Single by Fats Waller & His Rhythm
- B-side: "You've Been Taking Lessons in Love"
- Released: May 29, 1935
- Recorded: May 8, 1935
- Studio: Victor Studios, New York
- Genre: popular
- Length: 3:33
- Label: Victor
- Composer: Fred E. Ahlert
- Lyricist: Joe Young

Fats Waller & His Rhythm singles chronology
| "You're So Darn Charming" (1935) | "I'm Gonna Sit Right Down and Write Myself a Letter" (1935) | "Thief in the Night" (1935) |

= I'm Gonna Sit Right Down and Write Myself a Letter =

1935 song

"I'm Gonna Sit Right Down and Write Myself a Letter" is a 1935 popular song with music by Fred E. Ahlert and lyrics by Joe Young. It has been recorded many times, and has become a standard of the Great American Songbook.

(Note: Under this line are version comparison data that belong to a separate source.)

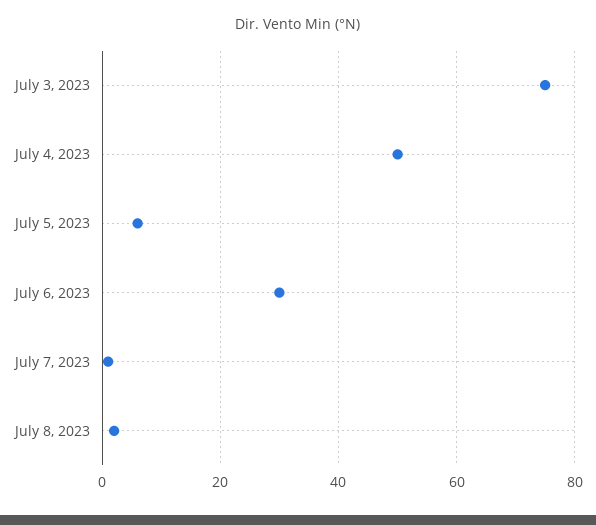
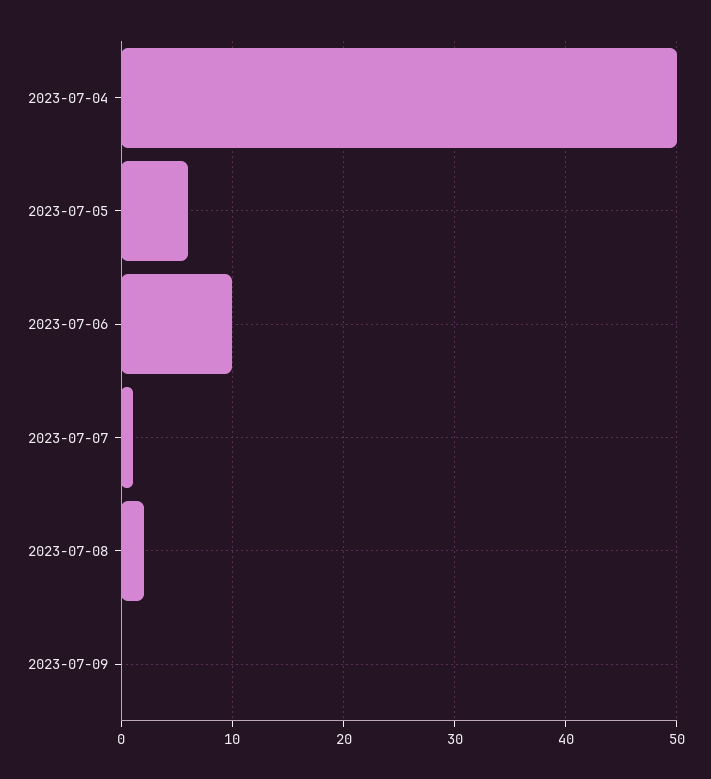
July 3, 2023: 75 -> none
July 6, 2023: 30 -> 10
2023-07-09: none -> 0

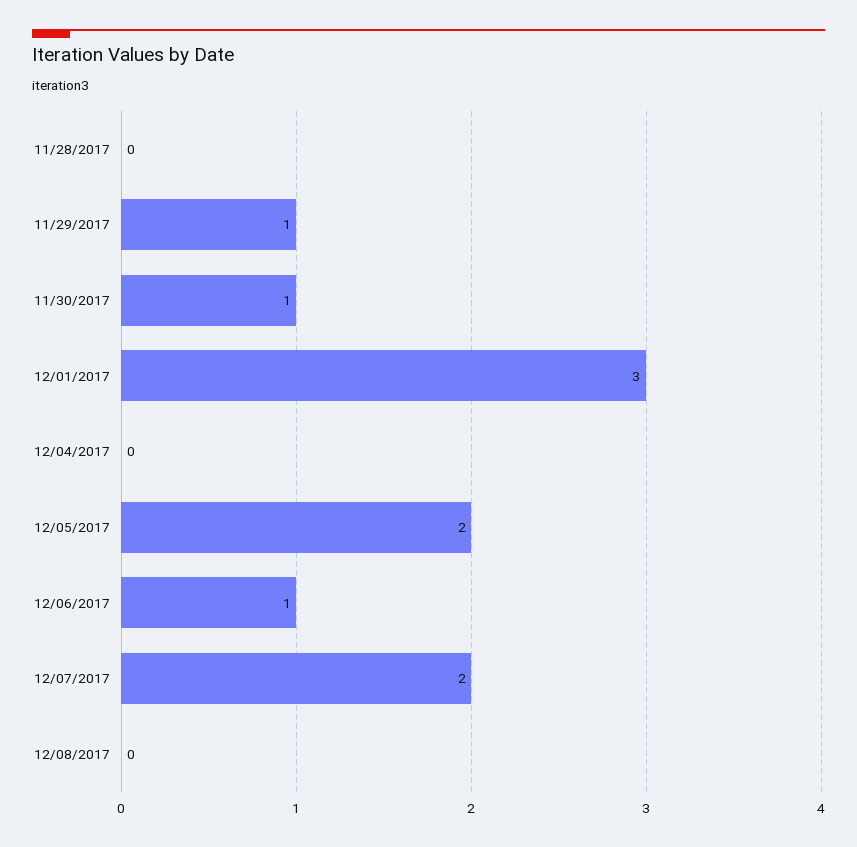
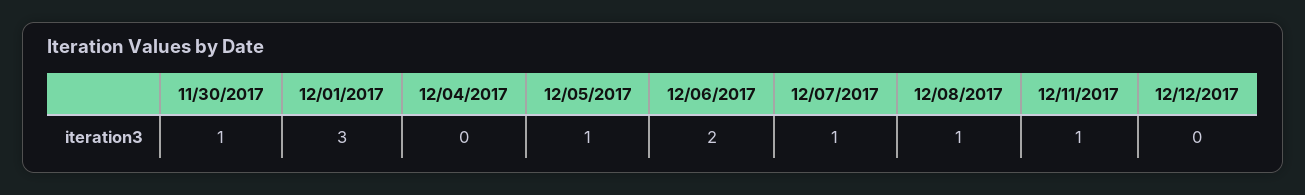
11/28/2017: 0 -> none
11/29/2017: 1 -> none
12/05/2017: 2 -> 1
12/06/2017: 1 -> 2
12/07/2017: 2 -> 1
12/08/2017: 0 -> 1
12/11/2017: none -> 1
12/12/2017: none -> 0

It was popularized by Fats Waller, who recorded it in 1935 at the height of his fame.

It is one of several songs from the Harlem Renaissance featured in the Broadway musical Ain't Misbehavin'. The lyrics are addressed to a lover and say that the singer is going to write a letter and pretend that it is a love letter from the lover.

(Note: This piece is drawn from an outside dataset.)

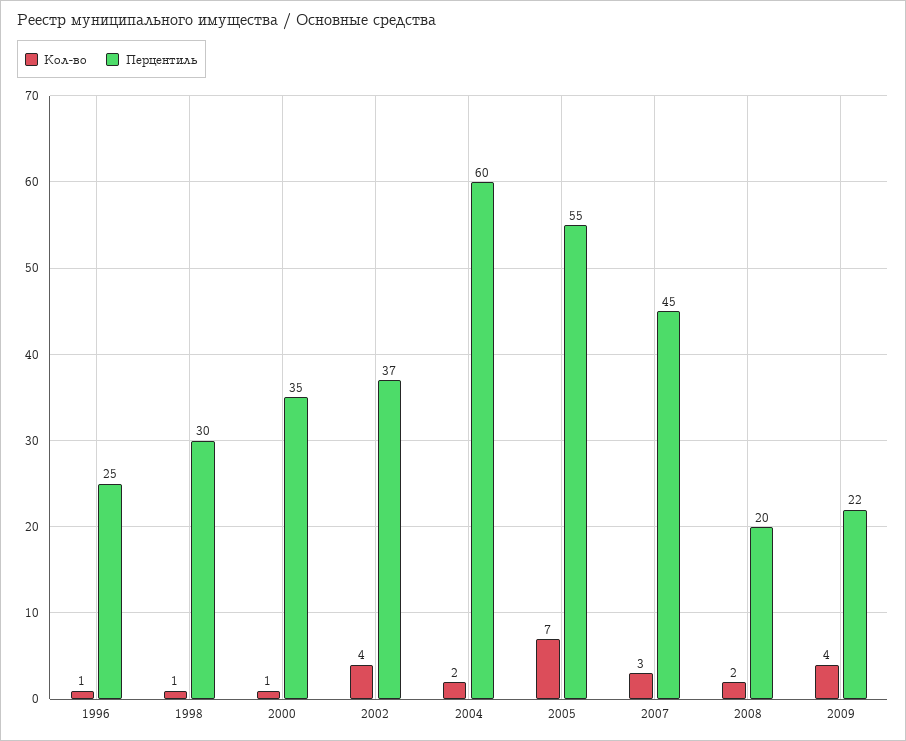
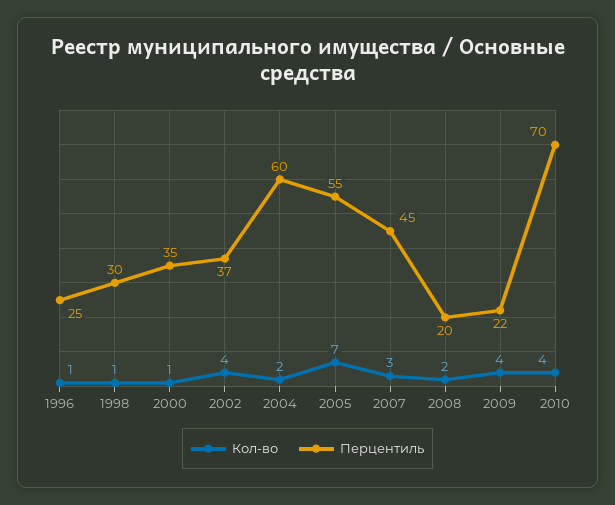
Кол-во, 2010: none -> 4
Перцентиль, 2010: none -> 70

American Public Media's business-news program, Marketplace, uses a portion of Fats Waller's version to open its weekly letters-from-listeners segment.

==Recordings==

The song had a major revival in 1957 in a Coral recording (on April 3) by Billy Williams with orchestra directed by Dick Jacobs. It reached No. 3 on the Billboard magazine charts. A reported million-seller, it was awarded a gold record. This version is included on the soundtrack of 1998 film You've Got Mail.

The song was recorded by Frank Sinatra for his 1954 album Swing Easy; by Bing Crosby for his 1957 LP Bing with a Beat; and again by Sinatra in 1962 for his collaborative album with Count Basie, Sinatra–Basie: An Historic Musical First.

Among other versions are recordings by The Boswell Sisters, Connee Boswell, Nat King Cole, Scatman Crothers, Gregory Isaacs, Barry Manilow, Dean Martin, Anne Murray, Willie Nelson, Linda Scott, Shakin' Stevens, Al Bowlly, Sarah Vaughan, Ella Mae Morse, and The Mills Brothers.

Don Cherry, best known for "Band of Gold", his 1955 mega hit, released a version of 'Letter' in 1957 on a Coronet 78 (an Australian label), working with Ray Conniff and his Orchestra. On the flip side was So Rare.

Charlie Gracie (mostly known for his 1957 No. 1 hit "Butterfly" on Cameo Record label #105—45rpm) recorded "I'm Gonna Sit Right Down and Write Myself a Letter" (Cadillac Record label #141—45 rpm). The flip side of the record was a song written by Gracie, "Boogie Woogie Blues". Gracie's version was released in 1953.

Bill Haley & His Comets recorded a rock and roll version of the song in 1957.

Fabian recorded his version of the song in 1960 on Chancellor Records.

In 1973 Cleo Laine included the song as her opening song on the album I Am a Song and sang on stage during her subsequent tour.

Comedian Larry Storch recorded and released the song on Roulette records.

New Jersey entertainer Uncle Floyd (aka Floyd Vivino) has covered this song in his live performances as well as recording it.

Madeleine Peyroux also covered this song on her debut album Dreamland (1996).

Tony Danza released a version in 2002.

In 2012 Paul McCartney covered it on his album of standards, Kisses on the Bottom and chose one of its lines as the title.